Big Grove elevates standard brewery fare—burgers, wings, chicken sandwiches, and salads—with custom items like Asian-style crudo with homemade coconut vinaigrette and an Asian noodle bowl. The Reuben is one example of that elevated menu. Omaha owns this sandwich, but Meegan will put Big Grove’s up against any in the city: house-made corned beef cured for seven days, smoked overnight, shaved thin, then blended with fresh sauerkraut, Swiss cheese, and Thousand Island dressing.

The Brewer’s Board is art and appetite collided. A “bigger-than-your-head” handmade pretzel twists around holes filled with house-brewed beer cheese, sauerkraut, maple mustard, cornichon pickles, and house-made Jägerwurst sausage. Big Grove’s sausage starts with locally-sourced pork butt: marinated, house-ground, and stuffed in casings by three cooks working with assembly-line precision. “It’s amazing,” Meegan added. Joining that starter: daily-baked herb focaccia with high-quality olive oil, fresh-ground parmesan, and freshly ground pepper.

Speaking of spices, all arrive whole and get ground fresh in-house.
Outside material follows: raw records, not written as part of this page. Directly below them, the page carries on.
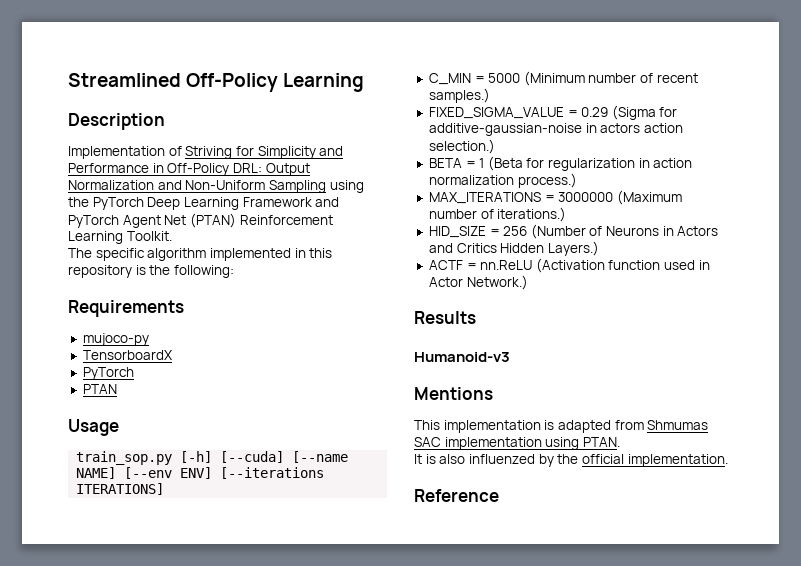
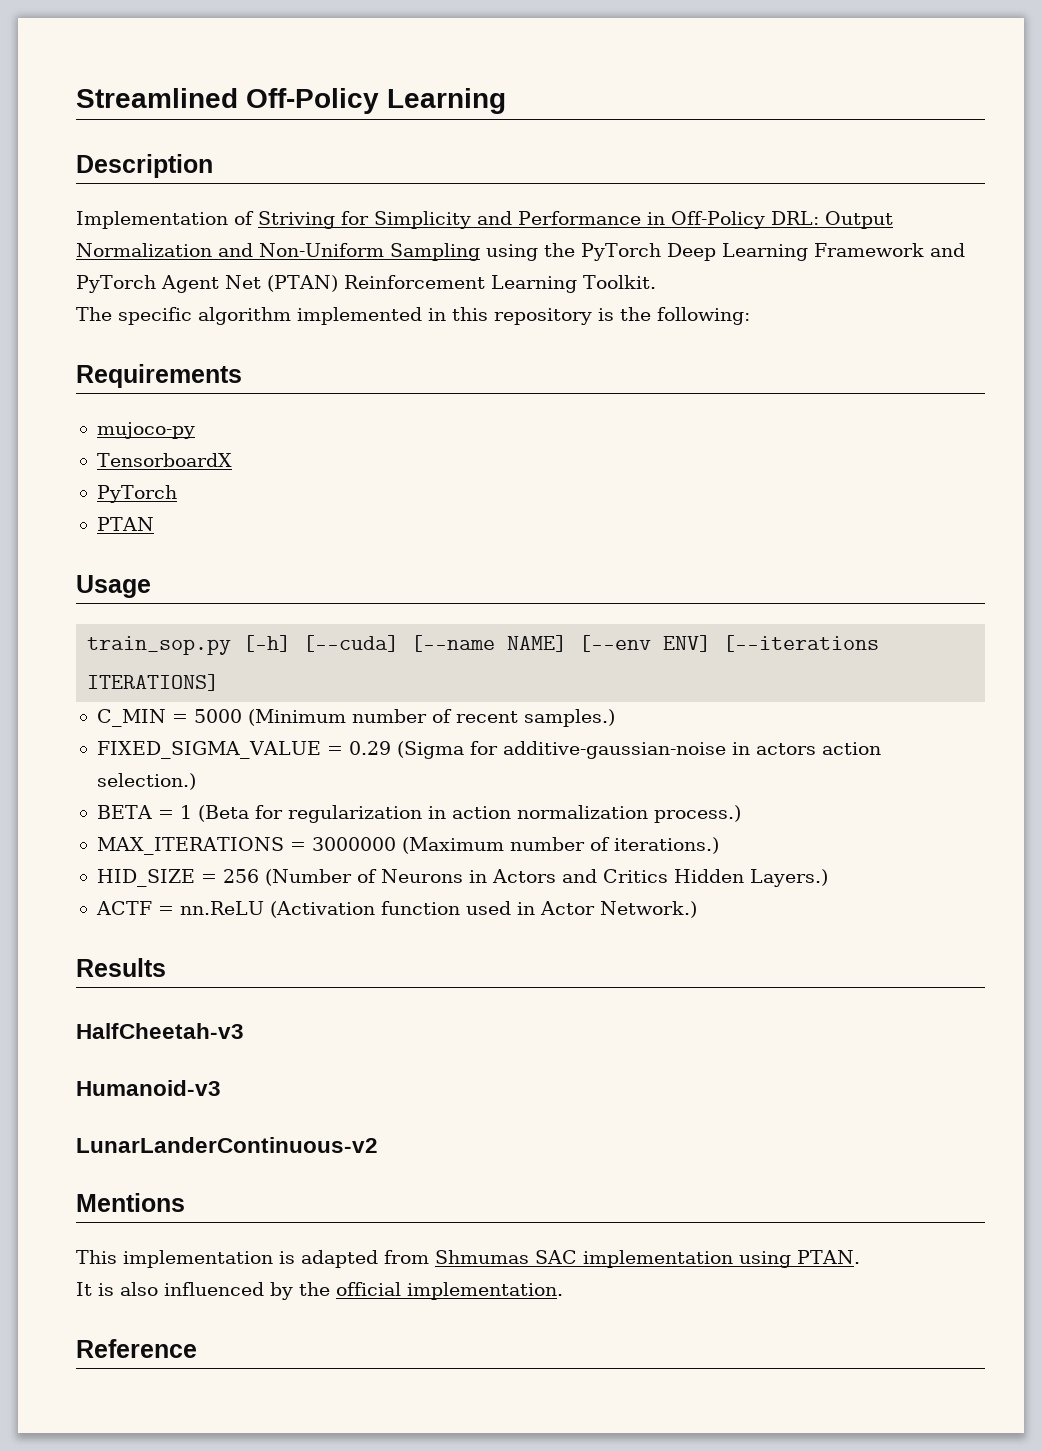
+ HalfCheetah-v3
+ LunarLanderContinuous-v2
- It is also influenzed by the official implementation.
+ It is also influenced by the official implementation.

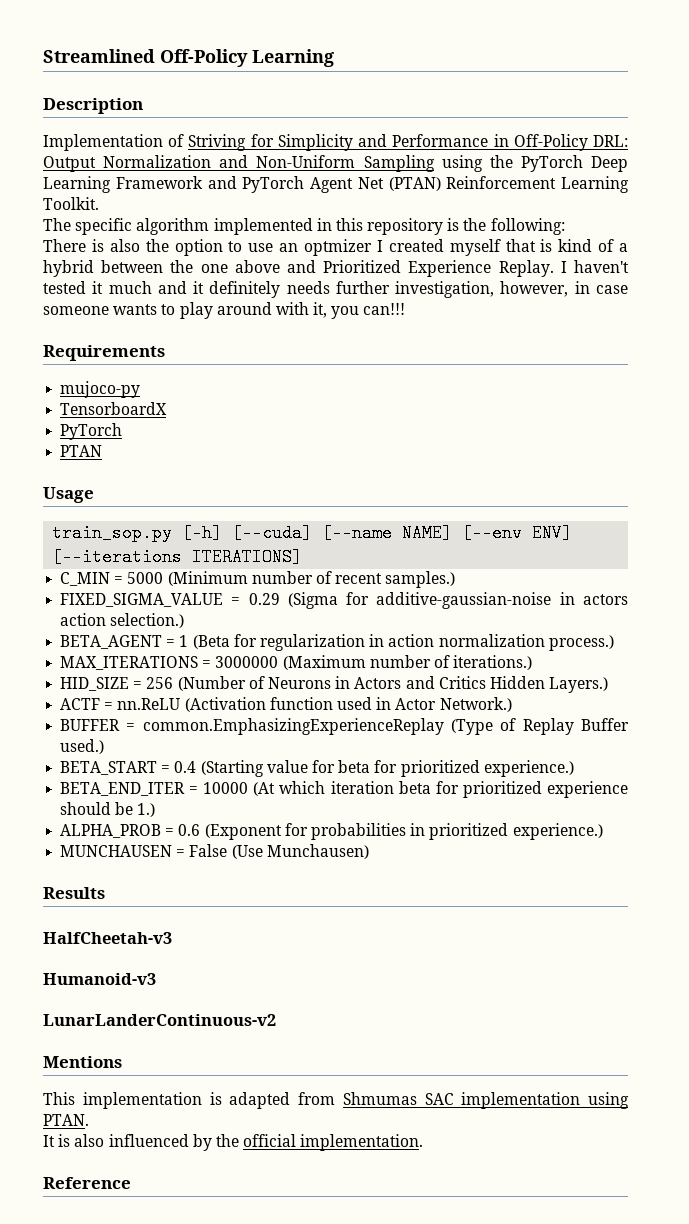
+ There is also the option to use an optmizer I created myself that is kind of a hybrid between the one above and Prioritized Experience Replay. I haven't tested it much and it definitely needs further investigation, however, in case someone wants to play around with it, you can!!!
- BETA = 1 (Beta for regularization in action normalization process.)
+ BETA_AGENT = 1 (Beta for regularization in action normalization process.)
+ BUFFER = common.EmphasizingExperienceReplay (Type of Replay Buffer used.)
+ BETA_START = 0.4 (Starting value for beta for prioritized experience.)
+ BETA_END_ITER = 10000 (At which iteration beta for prioritized experience should be 1.)
+ ALPHA_PROB = 0.6 (Exponent for probabilities in prioritized experience.)
+ MUNCHAUSEN = False (Use Munchausen)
Need black pepper? Big Grove buys peppercorns and grinds them. Cardamom ginger spice? Same treatment. “The freshness of our ground spices makes a huge difference,” Meegan said.
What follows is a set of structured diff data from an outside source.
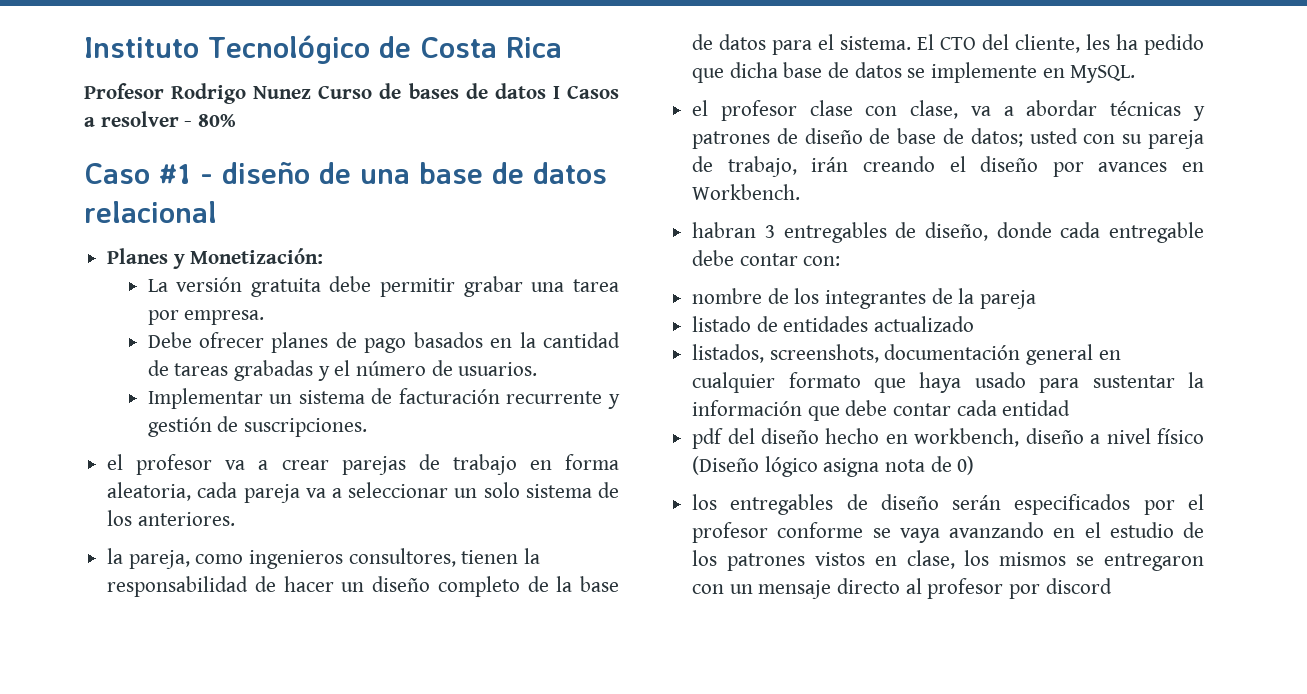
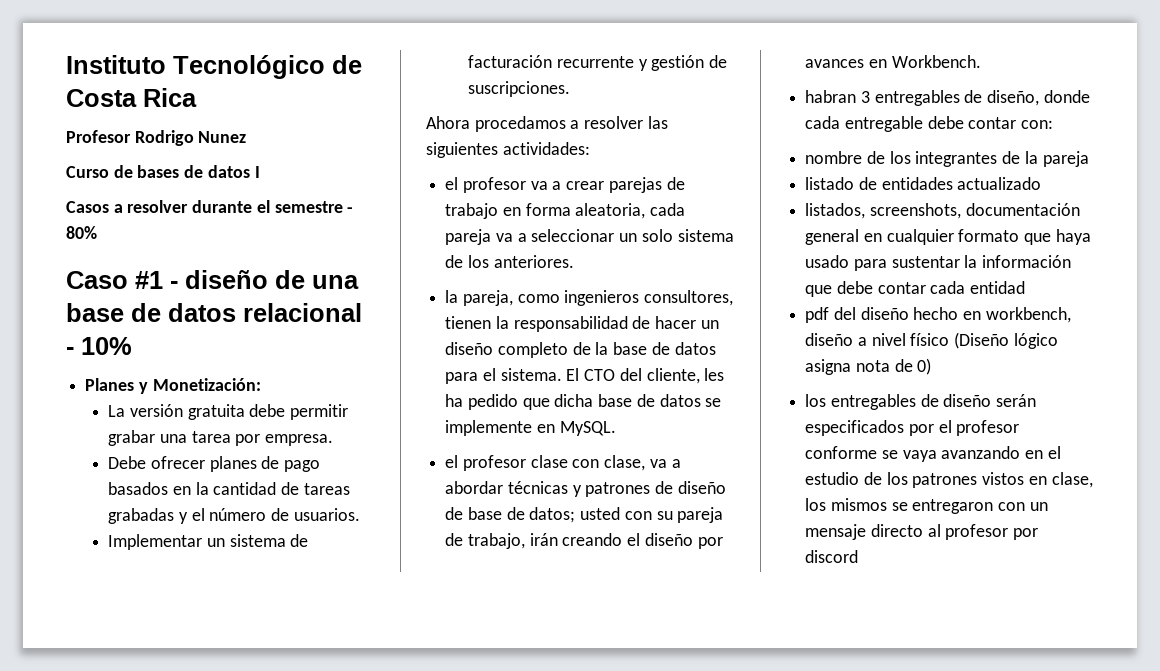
- Profesor Rodrigo Nunez Curso de bases de datos I Casos a resolver - 80%
+ Profesor Rodrigo Nunez
+ Curso de bases de datos I
+ Casos a resolver durante el semestre - 80%
- Caso #1 - diseño de una base de datos relacional
+ Caso #1 - diseño de una base de datos relacional - 10%
+ Ahora procedamos a resolver las siguientes actividades:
The prime rib French dip stands alone. Full ribeye, simply seasoned, slow-cooked—sometimes overnight—then blast-chilled and sliced thin. Add horseradish aioli made from house-made mayonnaise, Milton Creamery aged white cheddar, onions caramelized for hours, all served on a fresh hoagie roll with au jus. Want to skip the afternoon desk coma? Choose the tuna poke. It’s a deconstructed sushi roll with marinated sushi-grade tuna, mango chutney, fresh and pickled vegetables, Korean aioli, and seasoned rice. 

Vegetarians won’t feel sidelined. The panini-style mushroom melt layers button and oyster mushrooms—locally sourced from Flavor Country Farms near Honey Creek in Iowa’s Loess Hills—with caramelized and roasted poblano peppers, chipotle aioli, Milton Creamery aged white cheddar, and spinach on focaccia baked mere hours before serving. The roasted mushroom pasta doubles down: same local mushrooms, cream wine garlic sauce made to order, chiles, baby spinach, grated Grana Padano, thick rigatoni, and—naturally—fresh-baked focaccia on the side. “I could live off of our bread and pasta,” Meegan said. “Actually, I think I probably do.”

All of Big Grove’s menu items pair effortlessly with any of its beers and eight house-made seltzers. “We take pride in crafting everything we serve right here at our brewery,” Meegan added. “Just like our fresh, locally inspired dishes, all our beers are currently brewed on-site, ensuring every pour is bold, fresh, and full of flavor. The beers on tap here are Omaha exclusives, brewed specifically for this location and available only in our taproom.”

Save room for dessert. Pastry chef Emma Osentoski crafts sweets that demand surrender: rotating cheesecake—coconut one week, mango honey or wild berry the next. Sticky toffee pudding with dates, brown butter crumble, fresh vanilla ice cream, smothered in an “absurd” amount of butterscotch, according to Osentoski. The wild berry pavlova’s meringue features whipped egg whites slowly cooked at low temperature, crispy outside, gooey inside, with the look and texture of a marshmallow. It’s topped with lemon curd and choice wild berries. Beyond those, Osentoski bakes cookies and pastries fresh daily to lure you into the adjacent Big Grove coffee shop.

All of it blends to provide an experience that Meegan boasts is unlike any other brewery. “We don’t cut corners anywhere,” he said. “You hear that from a lot of chefs, and then you hear it’s a brewery or a bar and not a lot of people realize we’re actually doing this—special touches everywhere.”